04 June 2007

Paul Anka

Singer, songwriter, master craftsman

While preparing material for ABC’s coverage of New Year’s Eve 1999, I wound up learning a lot about Las Vegas and some of the people who have made that town so weird and wonderful. Some of the biggest surprises came from Paul Anka, whom I knew only as a singer, and whose singing I knew but little — and took for granted. But Anka is not only a singer but songwriter, a true craftsman of pop music, and many of his songs are anything but forgettable. He’s also a remarkably nice, unaffected guy. Kinda makes you wonder how he managed to get along with Frank Sinatra.

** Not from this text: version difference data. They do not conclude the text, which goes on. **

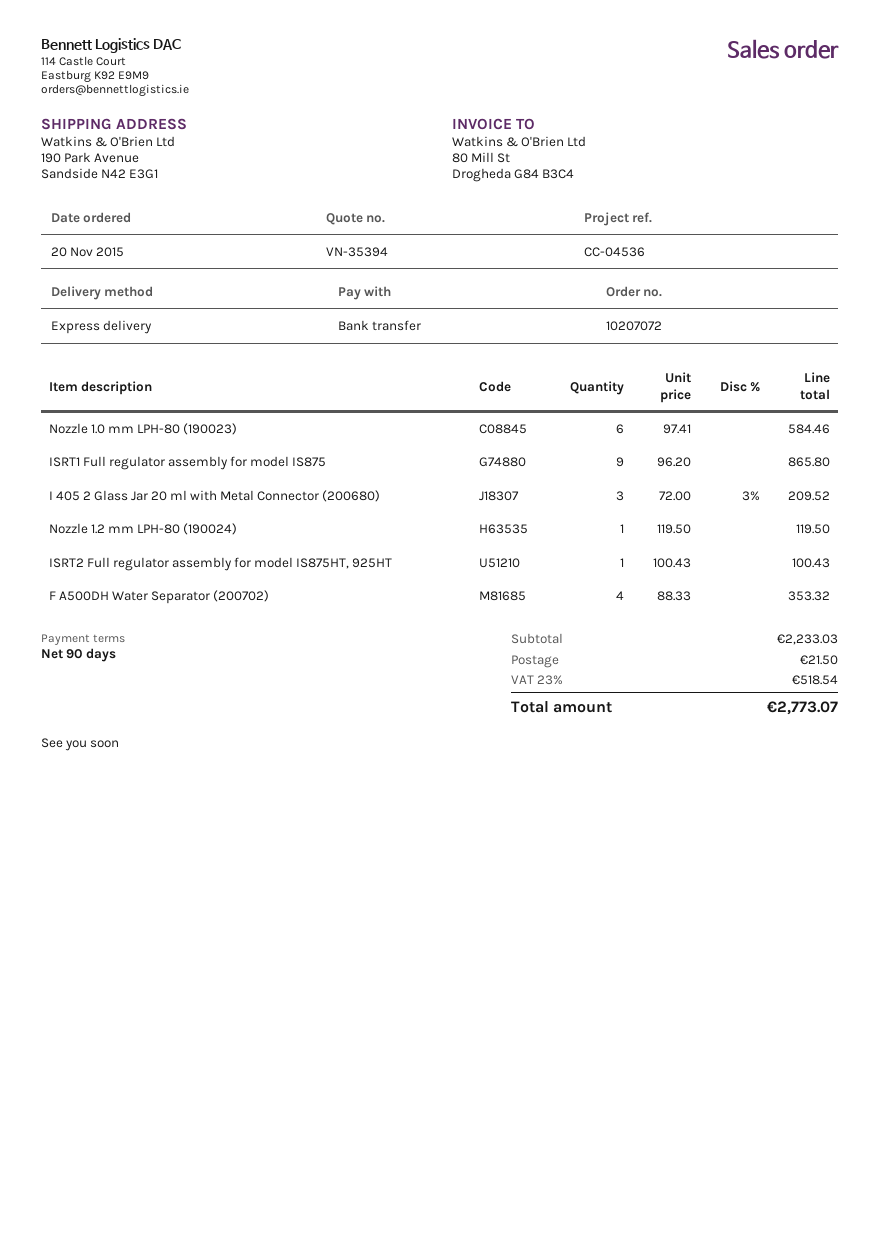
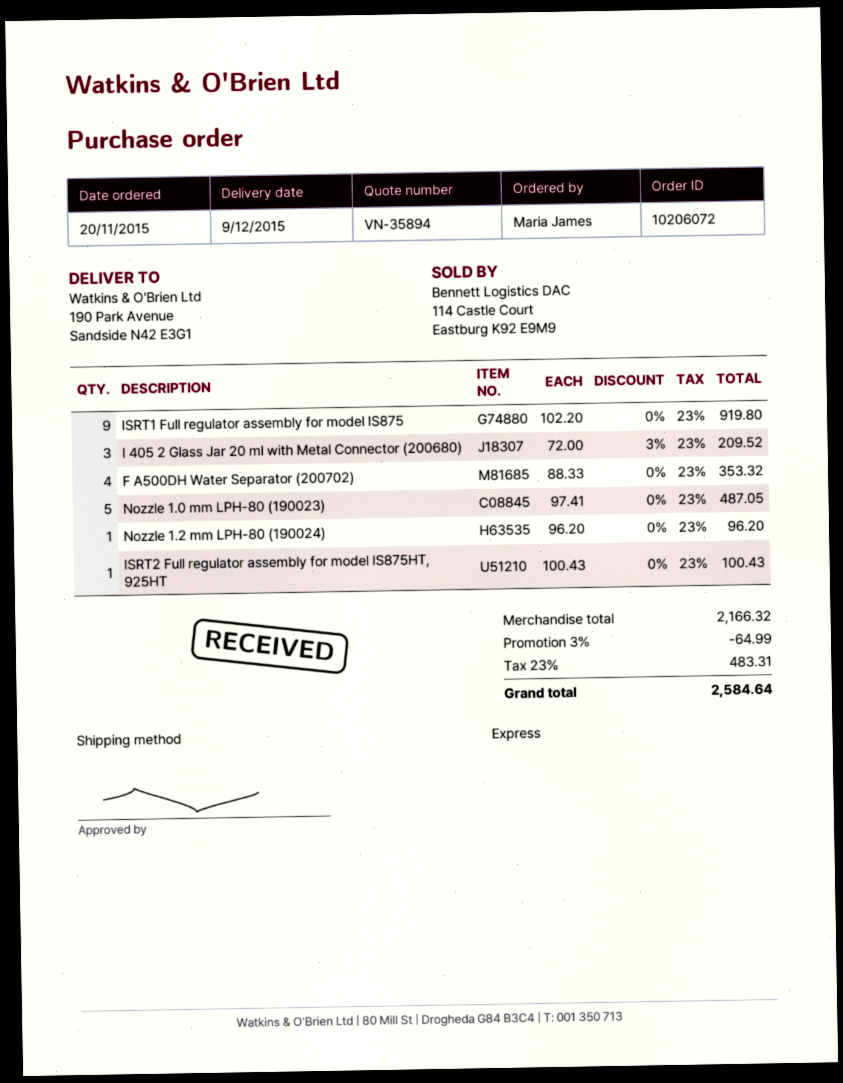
quote number: VN-35394 -> VN-35894
order number: 10207072 -> 10206072
Nozzle 1.0 mm LPH-80 (190023): 6 x 97.41 = 584.46 -> 5 x 97.41 = 487.05
ISRT1 Full regulator assembly for model IS875: 9 x 96.20 = 865.80 -> 9 x 102.20 = 919.80
Nozzle 1.2 mm LPH-80 (190024): 1 x 119.50 = 119.50 -> 1 x 96.20 = 96.20
subtotal: 2233.03 -> 2166.32
discount: none -> 3% = 64.99
shipping: 21.50 -> none
tax: 23% = 518.54 -> 23% = 483.31
total: 2773.07 -> 2584.64

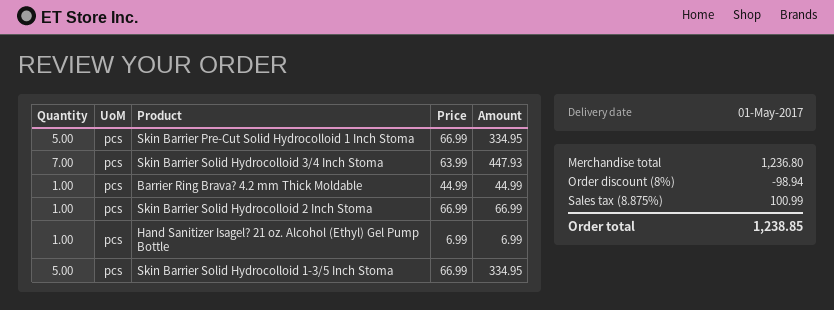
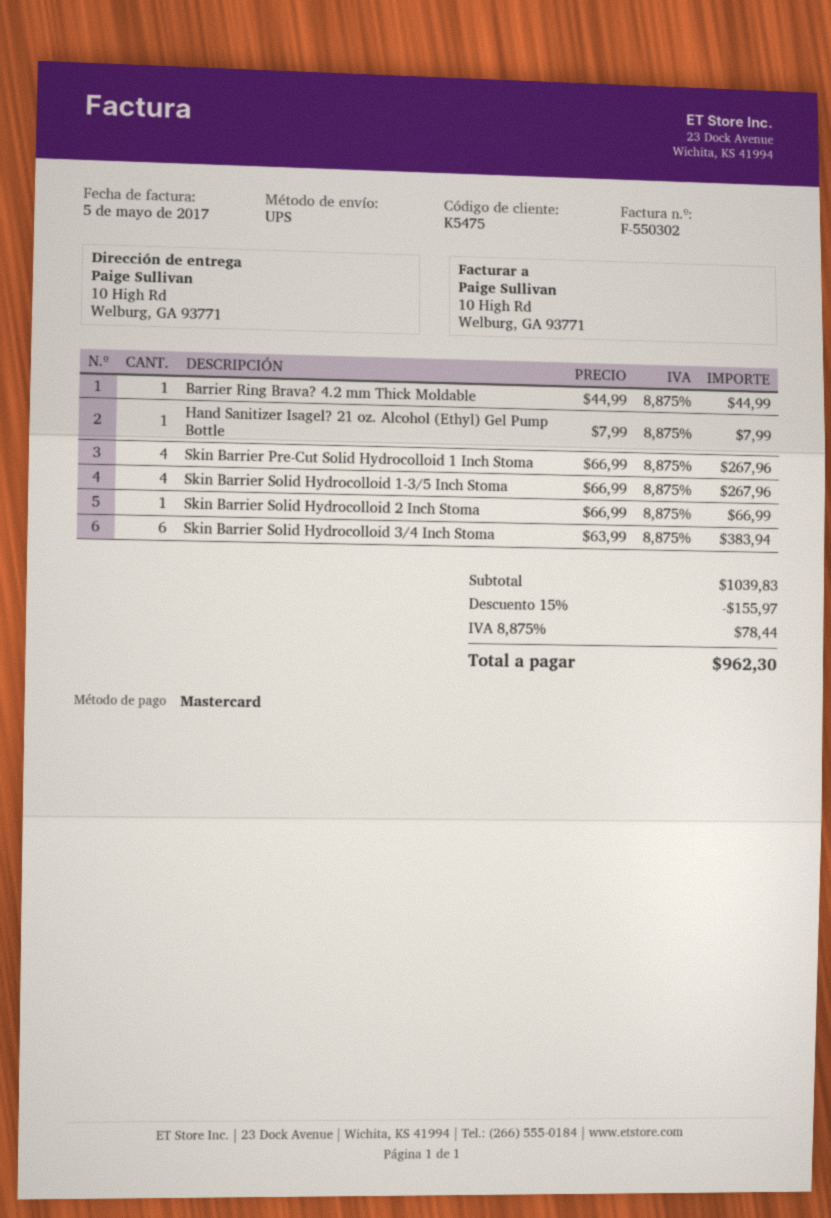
Skin Barrier Pre-Cut Solid Hydrocolloid 1 Inch Stoma: 5 x 66.99 = 334.95 -> 4 x 66.99 = 267.96
Skin Barrier Solid Hydrocolloid 3/4 Inch Stoma: 7 x 63.99 = 447.93 -> 6 x 63.99 = 383.94
Hand Sanitizer Isagel? 21 oz. Alcohol (Ethyl) Gel Pump Bottle: 1 x 6.99 = 6.99 -> 1 x 7.99 = 7.99
Skin Barrier Solid Hydrocolloid 1-3/5 Inch Stoma: 5 x 66.99 = 334.95 -> 4 x 66.99 = 267.96
subtotal: 1236.80 -> 1039.83
discount: 8% = 98.94 -> 15% = 155.97
tax: 8.875% = 100.99 -> 8.875% = 78.44
total: 1238.85 -> 962.30

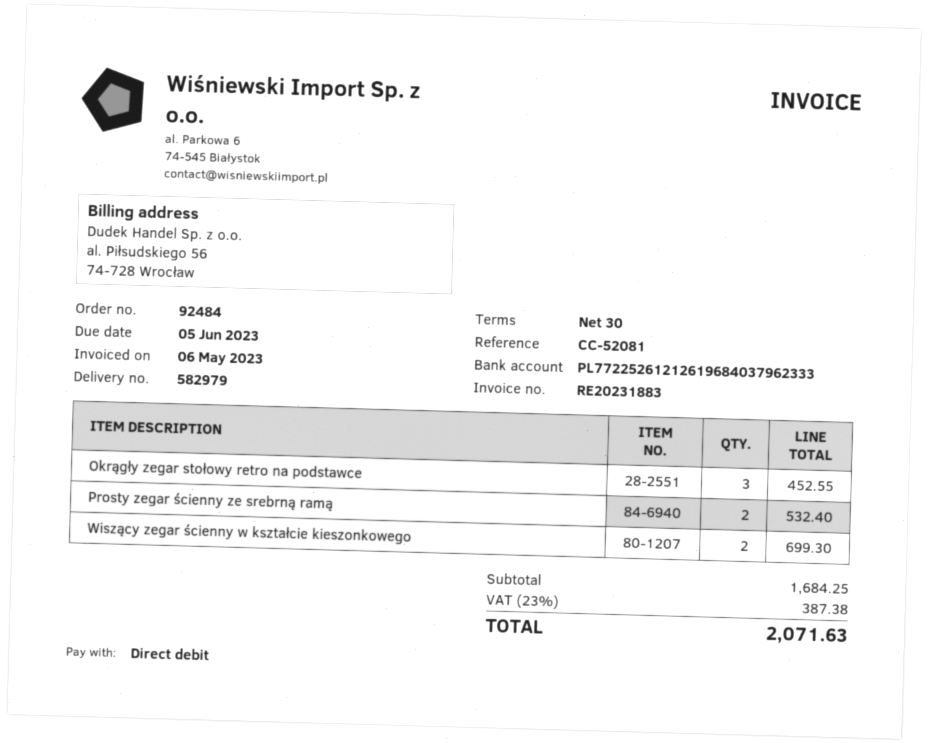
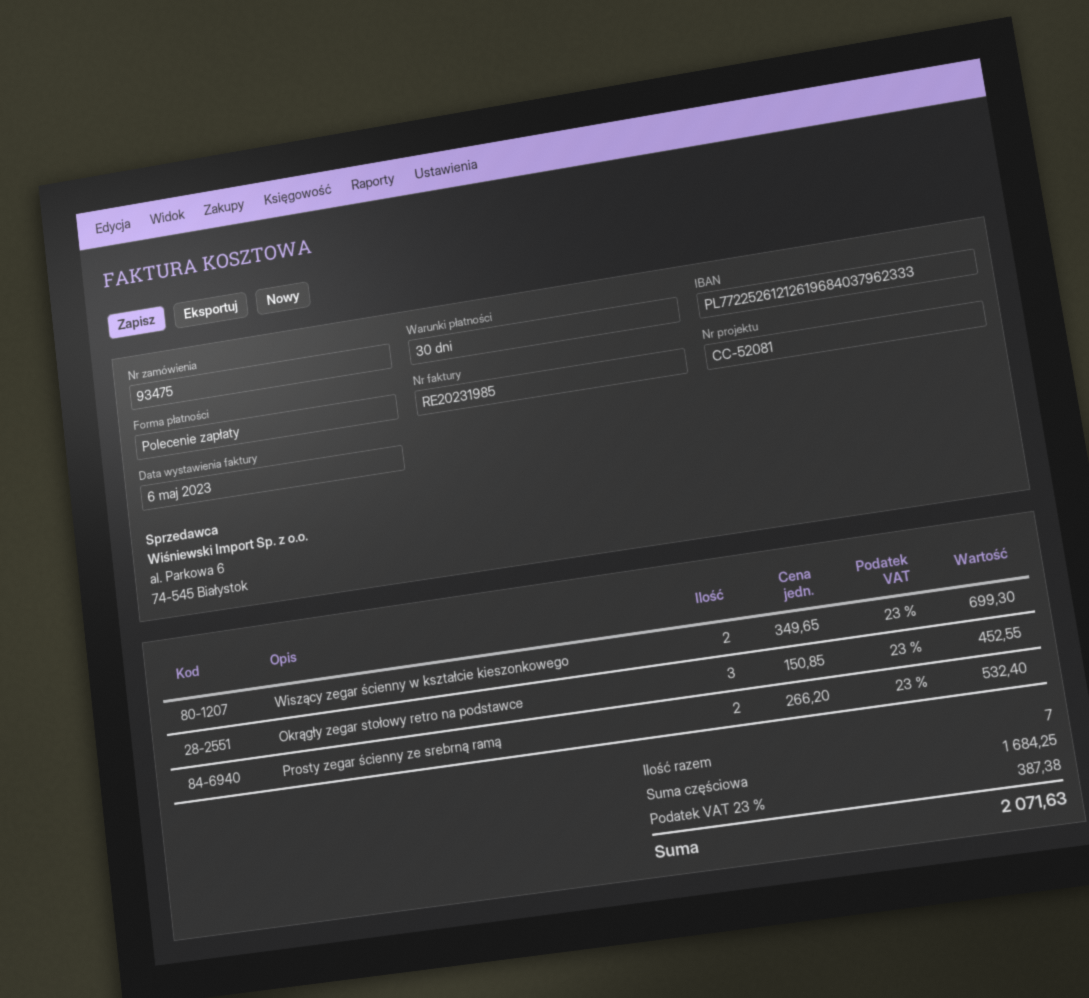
order number: 92484 -> 93475
invoice number: RE20231883 -> RE20231985

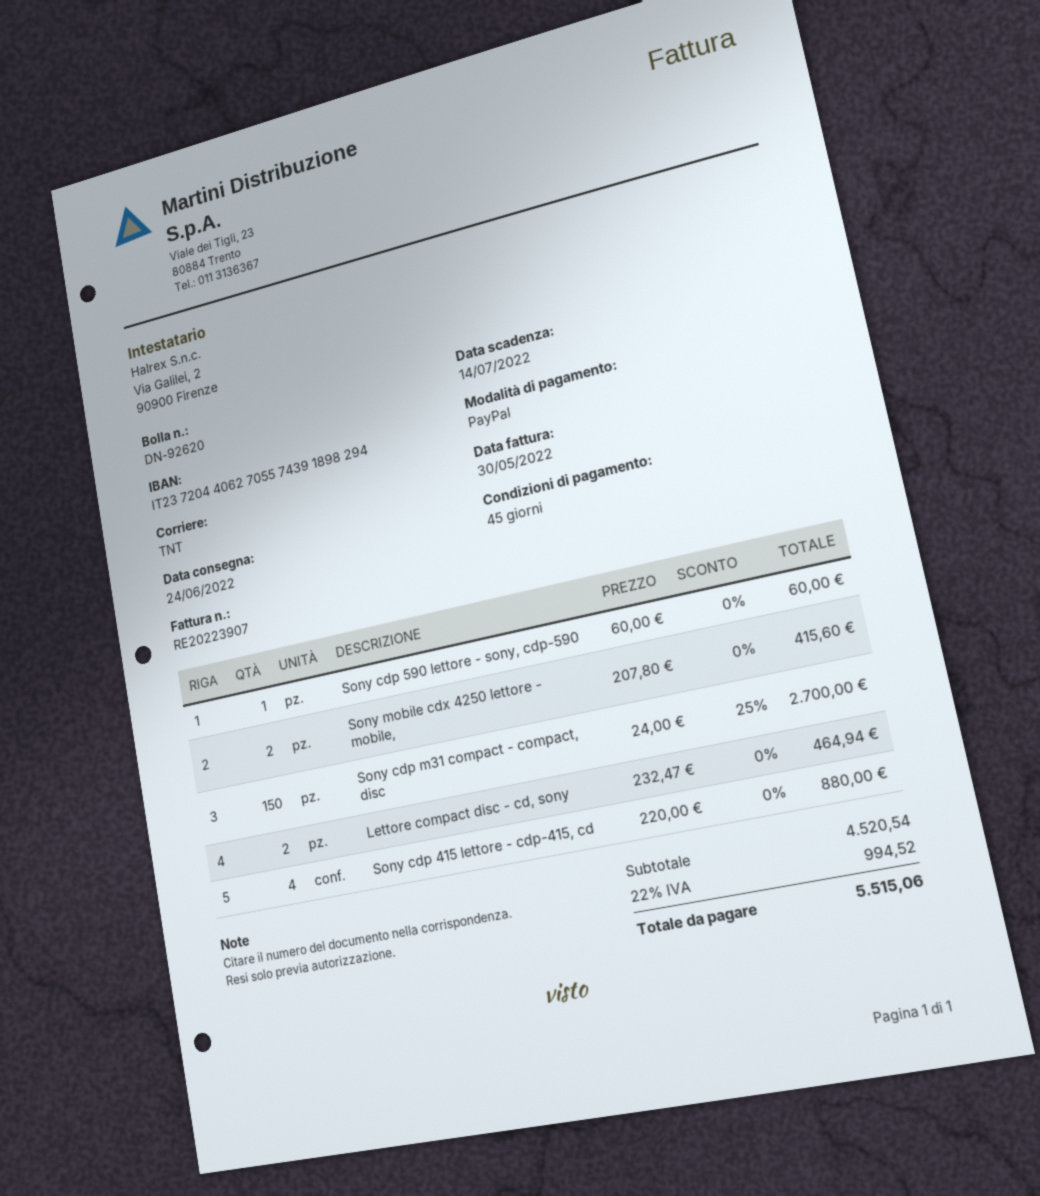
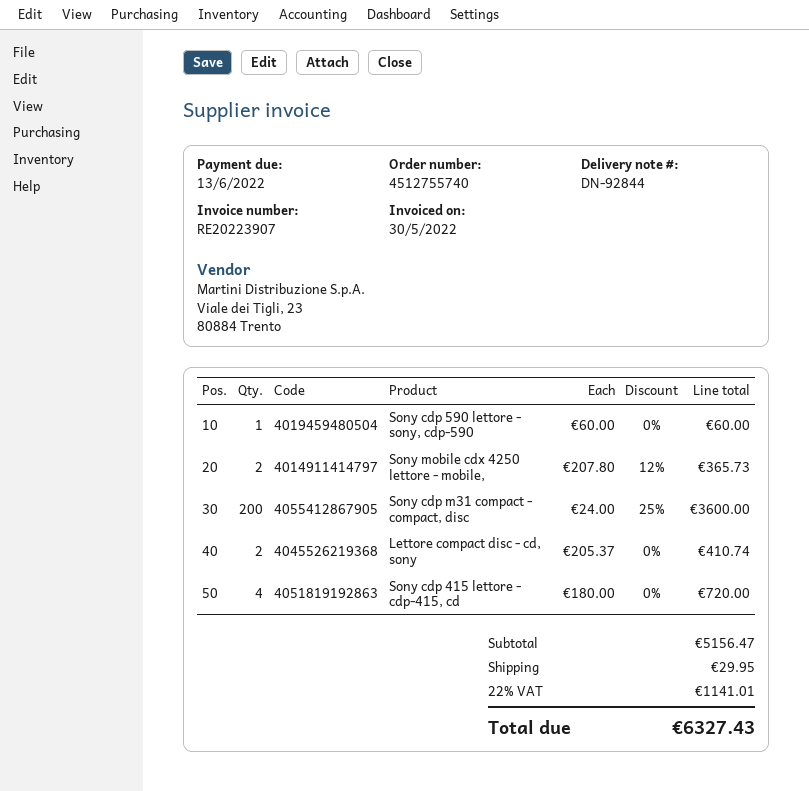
delivery note number: DN-92620 -> DN-92844
due date: 2022-07-14 -> 2022-06-13
Sony mobile cdx 4250 lettore - mobile,: 2 x 207.80 = 415.60 -> 2 x 207.80 - 12% = 365.73
Sony cdp m31 compact - compact, disc: 150 x 24.00 - 25% = 2700.00 -> 200 x 24.00 - 25% = 3600.00
Lettore compact disc - cd, sony: 2 x 232.47 = 464.94 -> 2 x 205.37 = 410.74
Sony cdp 415 lettore - cdp-415, cd: 4 x 220.00 = 880.00 -> 4 x 180.00 = 720.00
subtotal: 4520.54 -> 5156.47
shipping: none -> 29.95
tax: 22% = 994.52 -> 22% = 1141.01
total: 5515.06 -> 6327.43

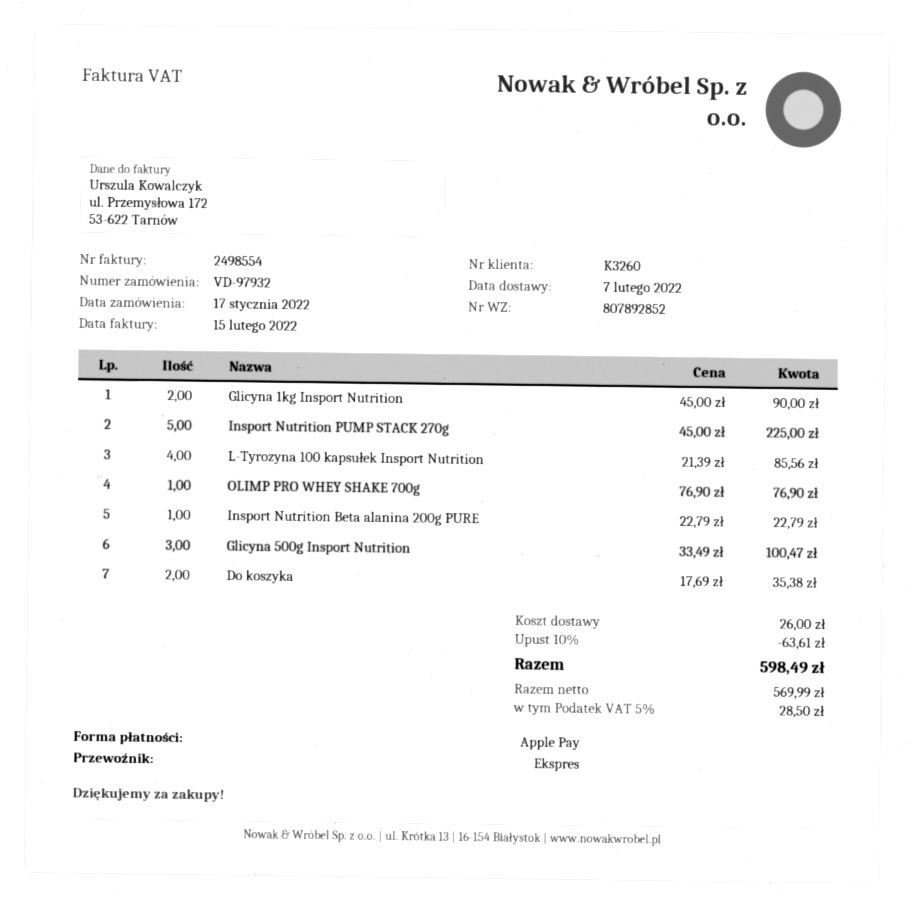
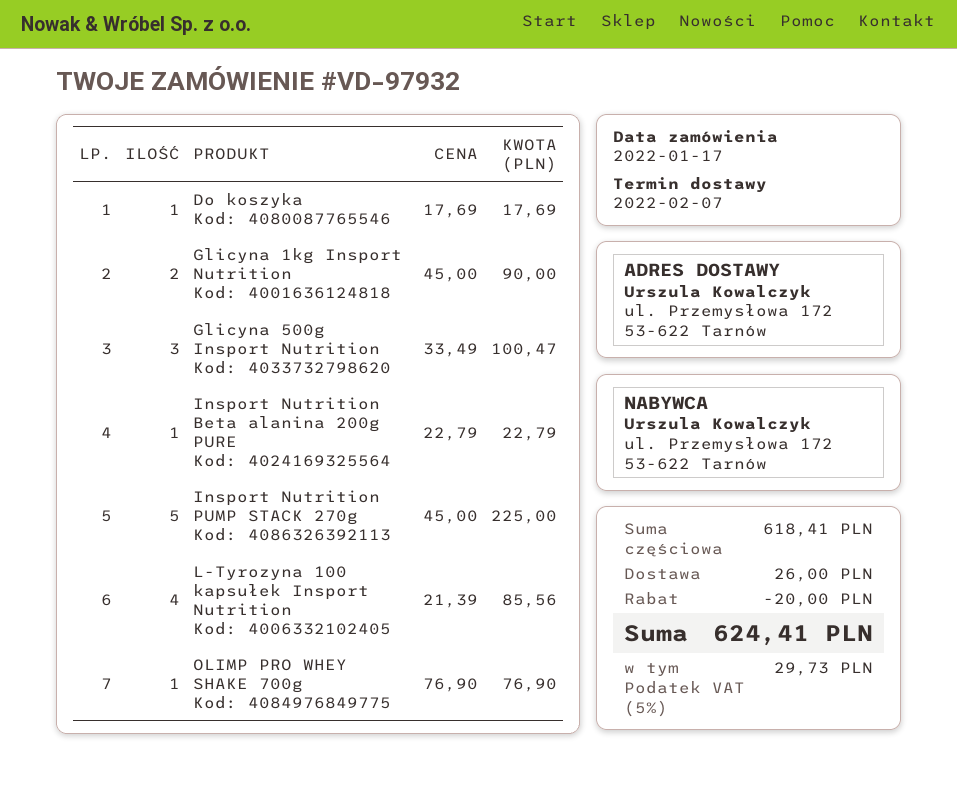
Do koszyka: 2 x 17.69 = 35.38 -> 1 x 17.69 = 17.69
discount: 63.61 -> 20.00
tax: 5% = 28.50 -> 5% = 29.73
total: 598.49 -> 624.41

When Anka showed up at the ABC trailer, on the banks of the lake at the Belaggio hotel, I introduced myself and told him (not too left-handedly, I hope) that the more I learned about him, the more I admired him. “So many songs I know turn out to be by you!” I said, unable to disguise the excitement of my discovery. “I mean, you wrote ‘Put Your Head on My Shoulder’! For Annette Funicello!”*

“‘Puppy Love,’ too,” Anka said. “I wrote that one for Annette, too.”

The two dated when they were young, but it was no publicity-stunt match-up between teen idols. Theirs was an enduring bond. Anka told me that Funicello, who was diagnosed with multiple sclerosis many years ago, lives in relative seclusion now. “I still call her every week,” he said, without wistfulness or pity, or pride in his generosity, or any of those things that might have colored his tone. Their friendship is so much a part of him that it didn’t require embellishment. “She’s just great.”

Maybe they did call it “Puppy Love,” but it sure has lasted.

And when I got back to New York, I made a fresh discovery. As a girl growing up in Toronto, Teresa Stratas was at exactly the right age and exactly the right place to be a serious Paul Anka fan — even though his family is Turkish and her family is Greek. I think she had a little bit of a crush on him, too.
* I can’t get rid of this mental image of Annette’s trying to put her head on Paul’s shoulder — but those darned Mouse ears keep getting in the way.